Il sindacalista sostiene che «le aziende terze che avanzano molti soldi da ArcelorMittal hanno mandato lettere al committente annunciando che saranno costrette a ritirare i lavoratori dallo stabilimento siderurgico. Quando si profilava la data dell’uscita dalla fabbrica, ArcelorMittal ha contattato le imprese promettendo loro un acconto, che però non si è visto».
Castronuovo fa presente che «le imprese hanno già fatto ricorso alla cassa integrazione Covid 19 e poi proseguiranno con quella ordinaria. Ma i soldi della cassa integrazione non arrivano, gli stipendi non vengono pagati, c'è chi si barcamena con gli acconti e le imprese accumulano altri debiti». «La situazione dell’indotto - conclude l’esponente della Fim - sta diventando una catastrofe economica, imprenditoriale e occupazionale».
«In queste ore si susseguono dichiarazioni del ministro dello Sviluppo Economico circa la presentazione di un nuovo piano industriale da parte di ArcelorMittal, così come da impegni assunti nell’ultimo incontro. I contenuti del piano continuano ad essere sconosciuti alle organizzazioni sindacali e ai lavoratori, in una drammatica condizione che riguarda tutti gli stabilimenti del gruppo. Non ci si può semplicemente nascondere dietro l’emergenza Covid-19 perchè sono evidenti le condizioni e le responsabilità precedenti alla pandemia, come anche l’indifferenza dell’azienda rispetto all’accordo sindacale sulla piena occupazione. Allo stato gli stabilimenti sono pieni di cassa integrazione e vuoti di investimenti». Lo afferma in una nota Francesca Re David, segretaria generale Fiom-Cgil secondo la quale è «necessaria una convocazione urgente da parte del Governo per una valutazione sullo stato della trattativa e sul significato e sui tempi dell’ingresso di Cassa Depositi e Prestiti nella proprietà. Ed è urgentissima la convocazione del tavolo di settore per tutta la siderurgia». «Discutere delle crisi irrisolte, dei cambi di proprietà, dell’intervento pubblico, del green new deal in siderurgia e nelle sue filiere strategiche, senza i lavoratori e i sindacati che li rappresentano - conclude - sarebbe una scelta sbagliata e non accettabile».

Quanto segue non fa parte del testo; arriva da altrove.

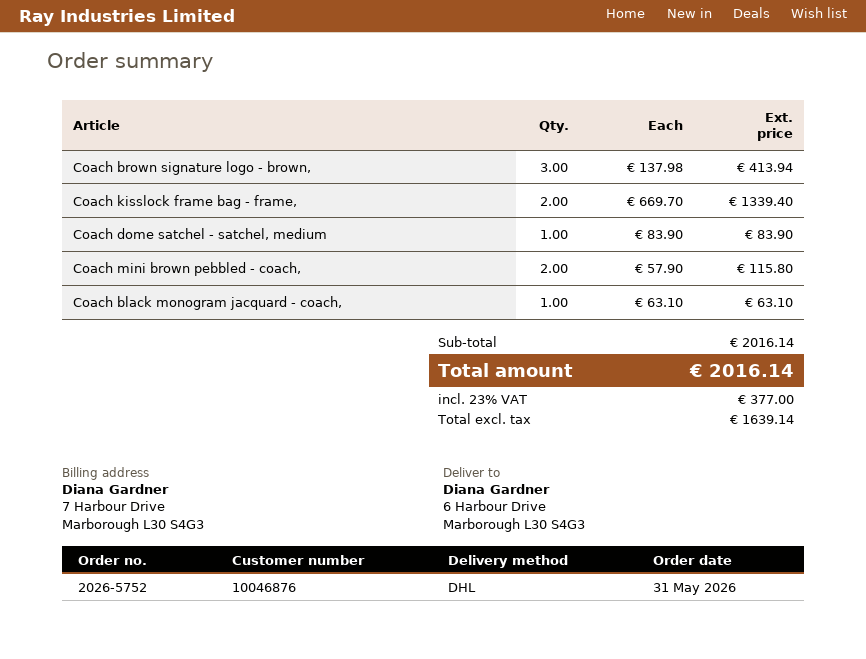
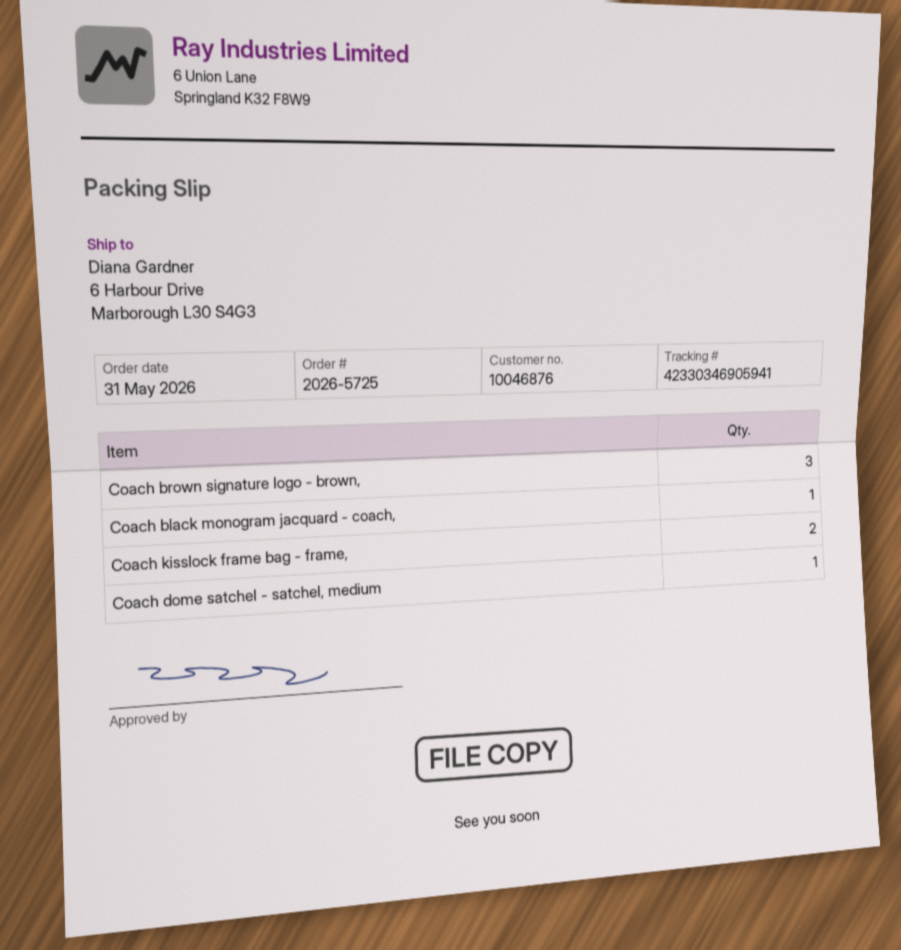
order number: 2026-5752 -> 2026-5725
Coach mini brown pebbled - coach,: 2 -> none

«ArcelorMittal sta dimostrando di essere il volto del peggiore capitalismo: non rispetta gli impegni presi e fa profitti sulle spalle dei contribuenti. Mi riferisco agli oltre 8mila lavoratori messi in cassa integrazione da un giorno all’altro, mossa che rappresenta un anticipo del piano di esuberi che si appresta a presentare». Lo sottolinea in una nota l’eurodeputata tarantina Rosa D’Amato, secondo la quale «una multinazionale come ArcelorMittal dovrebbe avere le spalle ben coperte per affrontare questa crisi: è vero - aggiunge - che quest’anno il mercato dell’acciaio a livello globale subirà una riduzione intorno al 6% rispetto al 2019. Ma è anche vero che nel 2021 è attesa una ripresa del 3,8%». Inoltre, afferma D’Amato, «in piena pandemia, ArcelorMittal ha incassato la vendita del laminatoio di Seraing, in Belgio, ultimo atto del grande piano di rilancio dell’acciaieria di Liegi che si è concluso dopo pochi anni con licenziamenti di massa e chiusura degli impianti. E’ ora di dire basta e aprire gli occhi: ArcelorMittal sta perseguendo a Taranto la stessa strategia seguita in Belgio. Il Covid gli sta solo dando una scusa in più». Il governo, conclude l’eurodeputata, «apra gli occhi e non ceda ai ricatti. Oggi, abbiamo una grande possibilità, quella di avviare un piano di riconversione economica che mantenga il reddito di chi perde il lavoro promuovendo al contempo uno sviluppo di lungo termine e sostenibile sia per l’ambiente, sia da un punto di vista socioeconomico. In prospettiva, potremo contare anche sulle risorse del Just Transition Fund. E’ questa la strada: le risorse pubbliche - conclude D’Amato - usiamole per riconvertire Taranto, non per assecondare i profitti sfrenati di un multinazionale».